If I replace the call to TableLookup.logsigmoid by torch.nn.functional.logsigmoid, then gradcheck works as expected. This led me to think that my lookup-based implementation might be incorrect, but I calculated the output using both torch.nn.functional.logsigmoid and LogSigmoid.apply and they are pretty much the same.

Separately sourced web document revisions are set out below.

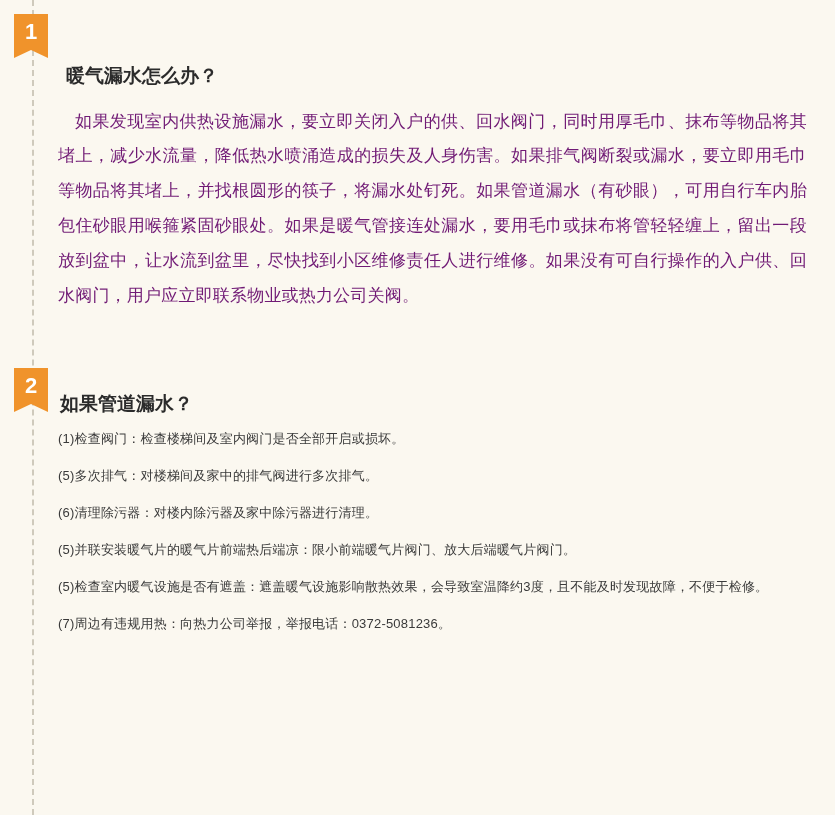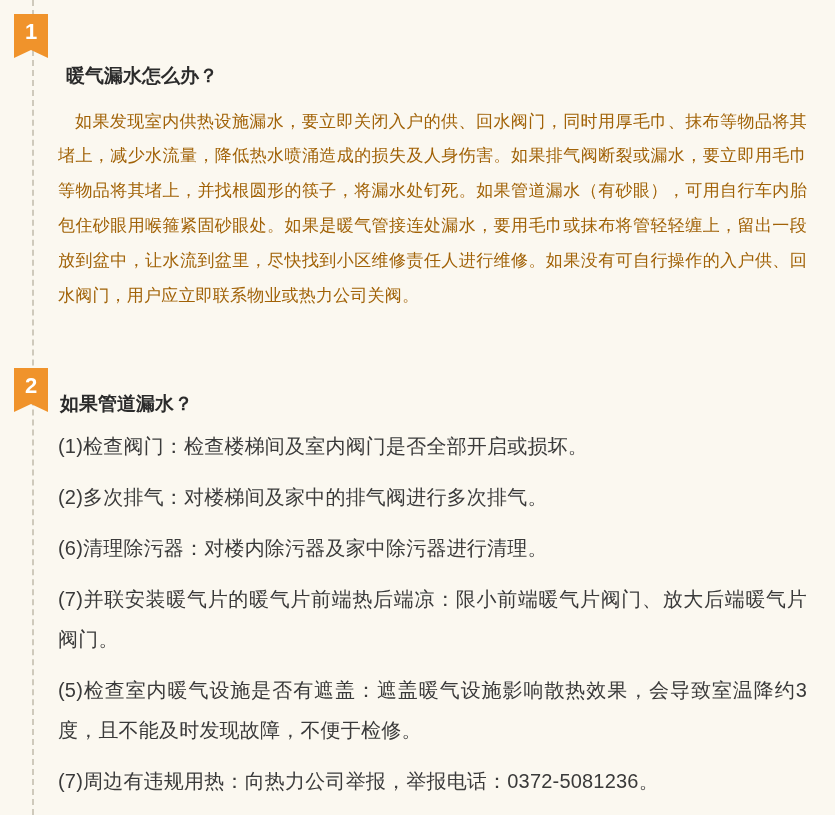--- a/index.html
+++ b/index.html
@@ -80,34 +80,34 @@
     margin-left: 8px;
   }
   .heading-2 {
     margin-top: 4px;
     margin-left: 2px;
   }
 
   .body-text {
     font-size: 17px;
     line-height: 2.05;
-    color: #a16207;
+    color: #701a75;
     text-align: justify;
     margin: 14px 0 0 0;
     letter-spacing: 0.2px;
   }
   .indent { text-indent: 1em; }
 
   .list {
     margin: 8px 0 0 0;
     padding: 0;
     list-style: none;
   }
   .list li {
-    font-size: 20px;
+    font-size: 13px;
     line-height: 2.0;
     color: #3a3a3a;
     margin: 0 0 11px 0;
     text-align: justify;
     letter-spacing: 0.2px;
   }
 </style>
 </head>
 <body>
 
@@ -119,21 +119,21 @@
     <div class="badge badge-1">1</div>
     <h2 class="heading heading-1">暖气漏水怎么办？</h2>
     <p class="body-text indent">如果发现室内供热设施漏水，要立即关闭入户的供、回水阀门，同时用厚毛巾、抹布等物品将其堵上，减少水流量，降低热水喷涌造成的损失及人身伤害。如果排气阀断裂或漏水，要立即用毛巾等物品将其堵上，并找根圆形的筷子，将漏水处钉死。如果管道漏水（有砂眼），可用自行车内胎包住砂眼用喉箍紧固砂眼处。如果是暖气管接连处漏水，要用毛巾或抹布将管轻轻缠上，留出一段放到盆中，让水流到盆里，尽快找到小区维修责任人进行维修。如果没有可自行操作的入户供、回水阀门，用户应立即联系物业或热力公司关阀。</p>
   </div>
 
   <div class="section section-2" style="margin-top:52px;">
     <div class="badge badge-2">2</div>
     <h2 class="heading heading-2">如果管道漏水？</h2>
     <ul class="list">
       <li>(1)检查阀门：检查楼梯间及室内阀门是否全部开启或损坏。</li>
-      <li>(2)多次排气：对楼梯间及家中的排气阀进行多次排气。</li>
+      <li>(5)多次排气：对楼梯间及家中的排气阀进行多次排气。</li>
       <li>(6)清理除污器：对楼内除污器及家中除污器进行清理。</li>
-      <li>(7)并联安装暖气片的暖气片前端热后端凉：限小前端暖气片阀门、放大后端暖气片阀门。</li>
+      <li>(5)并联安装暖气片的暖气片前端热后端凉：限小前端暖气片阀门、放大后端暖气片阀门。</li>
       <li>(5)检查室内暖气设施是否有遮盖：遮盖暖气设施影响散热效果，会导致室温降约3度，且不能及时发现故障，不便于检修。</li>
       <li>(7)周边有违规用热：向热力公司举报，举报电话：0372-5081236。</li>
     </ul>
   </div>
 
 </div>
 
 </body></html>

from torch.autograd import gradcheck
input = (torch.randn(3,3,dtype=torch.double,requires_grad=True),)
print (F.logsigmoid(input[0]))
print (LogSigmoid.apply(input[0]))
test = gradcheck(LogSigmoid.apply, input, eps=1e-6, atol=1e-4)
tensor([[-0.2201, -1.0244, -0.1658],
        [-0.4461, -0.2707, -0.3701],
        [-0.9809, -0.5292, -0.3277]], dtype=torch.float64,
       grad_fn=<LogSigmoidBackward>)
tensor([[-0.2201, -1.0245, -0.1659],
        [-0.4461, -0.2707, -0.3701],
        [-0.9809, -0.5292, -0.3277]], dtype=torch.float64,
       grad_fn=<LogSigmoidBackward>)

For completeness, the TableLookup class is as follows:

def sigm (x): return 1/(1+np.exp(-x))

class TableLookup (object):
    TABLE_SIZE = 100000
    MAX_EXP = 10
    
    EXP_TABLE = sigm ((np.arange (TABLE_SIZE) / TABLE_SIZE * 2 - 1) * MAX_EXP) #sigmoid table
    LOG_TABLE = np.log (EXP_TABLE) #logsigmoid table
    EXP_TABLE = torch.tensor (EXP_TABLE, dtype=torch.double) # TODO: how to do this is in the *device* memory?
    LOG_TABLE = torch.tensor (LOG_TABLE, dtype=torch.double)
    
    @classmethod
    def sigmoid (cls, tensor):
        """ For a given query tensor, calculate the sigmoid values"""
        # clamp
        tensor = torch.clamp (tensor, -TableLookup.MAX_EXP, ((TableLookup.TABLE_SIZE-1) / TableLookup.TABLE_SIZE * 2 - 1) * TableLookup.MAX_EXP)
        # map to indices
        indices = ((tensor + TableLookup.MAX_EXP) * TableLookup.TABLE_SIZE/2/TableLookup.MAX_EXP).long()
        # lookup
        return TableLookup.EXP_TABLE[indices]
        
    @classmethod
    def logsigmoid (cls, tensor):
        """ For a given query tensor, calculate the logsigmoid values as:
        logsigmoid (x) = x              if x < -MAX_EXP
                       = lookup (x)     if x >= -MAX_EXP and x < MAX_EXP
                       = 0              if x >= MAX_EXP
        """
        # if x < -TableLookup.MAX_EXP:
        mask = tensor < -TableLookup.MAX_EXP
        t1 = tensor * mask.double()
        
        tensor = torch.clamp (tensor, -TableLookup.MAX_EXP, ((TableLookup.TABLE_SIZE-1) / TableLookup.TABLE_SIZE * 2 - 1) * TableLookup.MAX_EXP)
        # map to indices
        indices = ((tensor + TableLookup.MAX_EXP) * TableLookup.TABLE_SIZE/2/TableLookup.MAX_EXP).long()
        # lookup
        t2 = TableLookup.LOG_TABLE[indices]
        # everywhere the mask is 1 should be converted to zero in t2
        t2[mask] = 0
        return t1 + t2.double()

Can someone explain what I might be doing wrong and how I may be able to fix it?